Un chemin parsemé d'embûches : l’exemple Noé Lebreton
Entre les « 2004 » et les « 2008 », plusieurs profils retiennent l’attention : l’attaquant Ilyes Miraoui (2005, amateur), le milieu offensif Diabé Kanouté (2007, aspirant), le milieu défensif Josué Kimboma* (2006, en discussions pour un contrat stagiaire)… Une liste de noms loin d’être exhaustive même s’il est impossible à ces âges d’affirmer quel garçon accomplira une carrière ; le chemin conduisant vers le haut niveau étant parsemé d’embûches (blessure, problème de croissance, adaptation à un nouvel environnement concurrentiel…). Pour les éducateurs, le seul critère qui vaille pour juger de la réussite d’un parcours de formation est le temps de jeu en équipe première. "Que ce soit chez nous (Brahim Traoré, Noé Lebreton) ou dans des clubs où nos jeunes sont prêtés (Lamine Sy, Andreas Hountondji, Ilyes Najim)", précise Matthieu Ballon, le directeur du centre caennais. La signature du premier contrat « pro » n'ayant plus de réelle signification car il sert avant tout pour les clubs à protéger des jeunes joueurs de sollicitations extérieures. "De toute façon, tu peux faire signer autant de contrats pros que tu veux. Si c’est juste pour gonfler tes chiffres mais que les garçons ne jouent pas derrière, ça ne sert à rien", prévient Matthieu Ballon.

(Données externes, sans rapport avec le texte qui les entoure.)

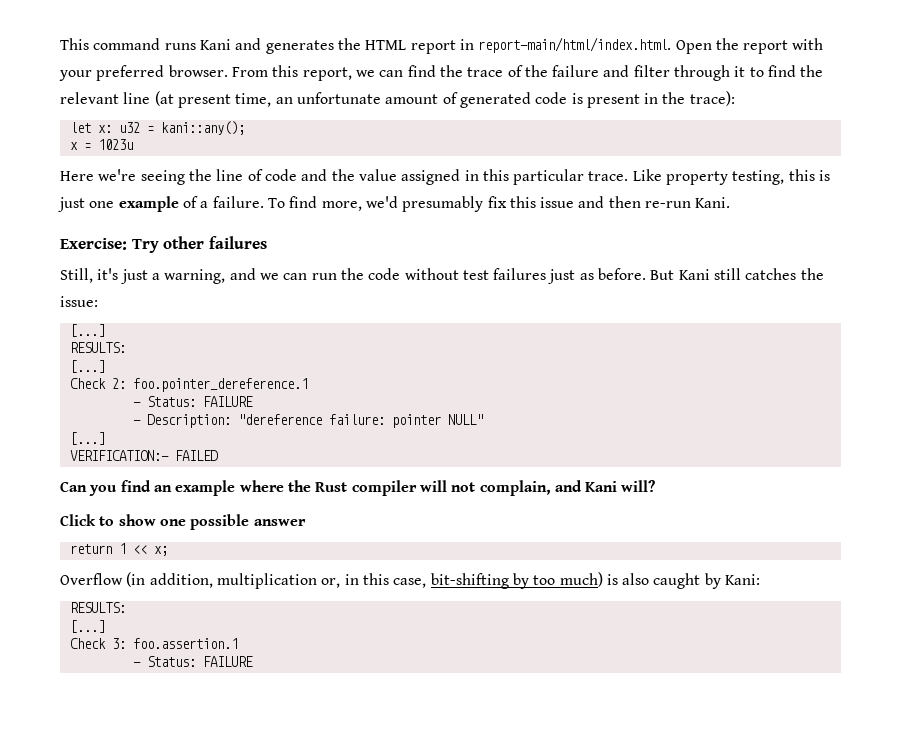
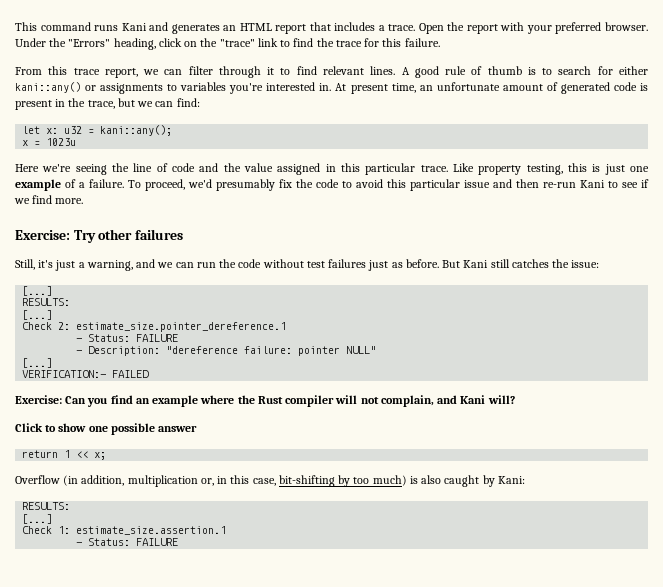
[337,38,361,50] the -> [223,25,237,31] an
[459,37,672,53] in report-main/html/index.html. -> [309,22,416,31] that includes a trace.
(228, 71) none -> [15,38,440,50] Under the "Errors" heading, click on the "trace" link to find the trace for this failure. //
(299, 71) none -> [73,68,100,75] trace
[407,65,630,77] find the trace of the failure and -> (183, 72) none
[800,65,824,77] [60,91,174,106] the relevant line (at -> [322,66,648,78] [15,82,347,94] relevant lines. A good rule of thumb is to search for either kani::any() or assignments to variables you're interested in. At
[689,91,735,106] trace): -> [87,98,200,109] trace, but we can find:
[289,196,362,211] find more, -> [145,179,185,191] proceed,
[509,196,731,208] this issue and then re-run Kani. -> [296,179,649,191] [14,195,84,204] the code to avoid this particular issue and then re-run Kani to see if we find more.
[132,378,308,392] foo.pointer_dereference.1 -> [76,322,287,332] estimate_size.pointer_dereference.1
(218, 455) none -> [15,395,62,404] Exercise:
[111,638,238,649] 3: foo.assertion.1 -> [58,526,227,535] 1: estimate_size.assertion.1

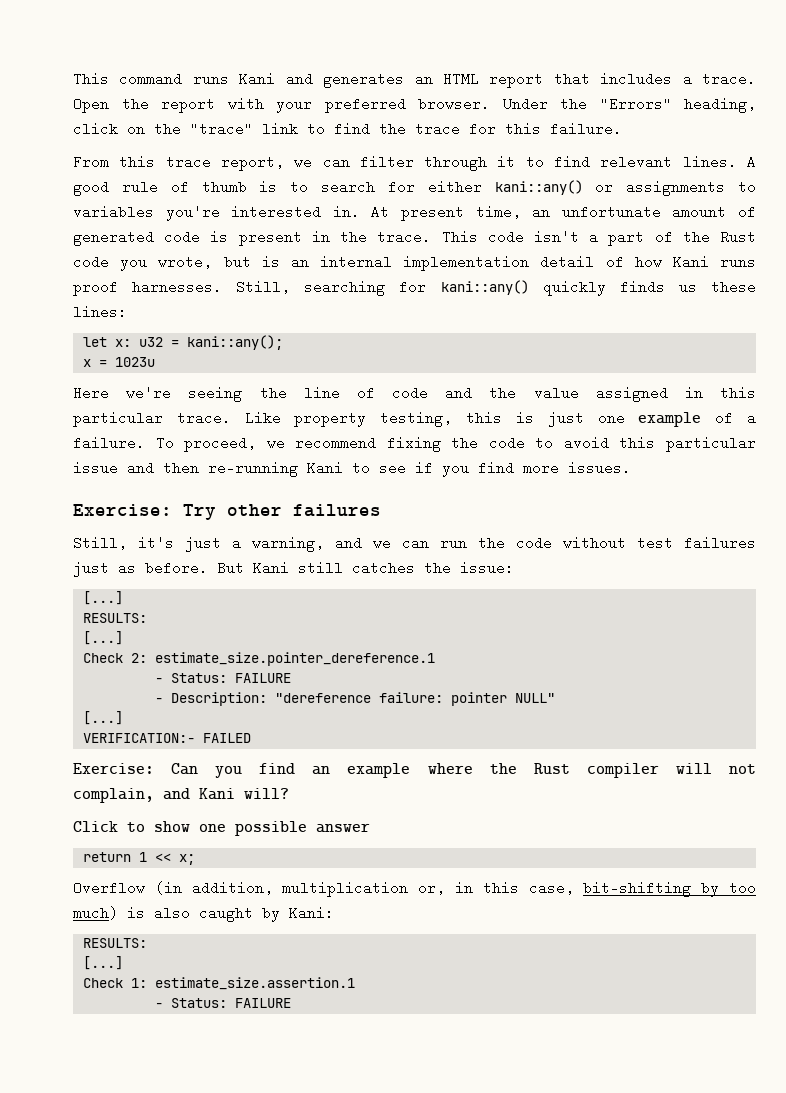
[87,98,200,109] trace, but we can find: -> [377,230,756,246] [73,255,756,271] [73,280,756,296] [73,305,127,319] trace. This code isn't a part of the Rust code you wrote, but is an internal implementation detail of how Kani runs proof harnesses. Still, searching for kani::any() quickly finds us these lines:
[188,179,292,191] we'd presumably fix -> [266,436,441,452] we recommend fixing
[543,182,576,188] re-run -> [208,461,298,477] re-running
[14,195,84,204] we find more. -> [442,461,631,477] you find more issues.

"En matière de formation, c’est très difficile de se livrer à des pronostiques", se montre prudent Djibi Diao, à raison. "Le bilan, on ne pourra le faire que dans 10-15 ans. Certains joueurs sont à éclosion plus tardive. Ils peuvent démarrer timidement et à un moment, exploser". Tous les jeunes ne sont pas capables d’évoluer en L2 ou en L1 à 17 ou 18 ans ; ce qui ne signifie pas forcément qu’ils ne deviendront pas « pros » plus tard. Les exemples sont légion. D’ailleurs, qui aurait parié en 2020, à son arrivée au centre, que Noé Lebreton (20 ans depuis le 22 avril) serait un titulaire indiscutable dans le onze caennais ? S’il était considéré comme "un top joueur", en U13 quand il fréquentait les rangs de l’US Avranches dixit Djibi Diao, le milieu de terrain a connu une période délicate sous les couleurs « Rouge et Bleu ». "En U16, Noé a été perturbé par une blessure. Sa réathlétisation a été compliquée. On le voyait courir avec Julien Lecoq (préparateur physique), on se disait : « Ça va prendre beaucoup de temps ». Il n’a rejoué qu’en janvier et effectué sa reprise en U17 nationaux qu’en mars juste avant l’arrêt des compétitions lié au Covid (en 2020)", se remémore Matthieu Ballon, le directeur du centre de formation du SMC. "A ce moment, la priorité, c’était qu’il retrouve le niveau qui lui avait permis d’intégrer notre préfo". A la vue de ses performances sous la direction de Nicolas Seube depuis début décembre, on peut dire qu’il y est parvenu. Un bon exemple à méditer pour les jeunes qui traverseront, au cours de leur cursus de formations, des passages à vide.
*Tout comme Léo Milliner, Tristan Rozier, Noha Lapisse-Pouchard et Djulys Gomis (tous les quatre également de la génération 2006), Josué Kimboma pourrait parapher un contrat stagiaire avec le SM Caen dans les prochaines semaines.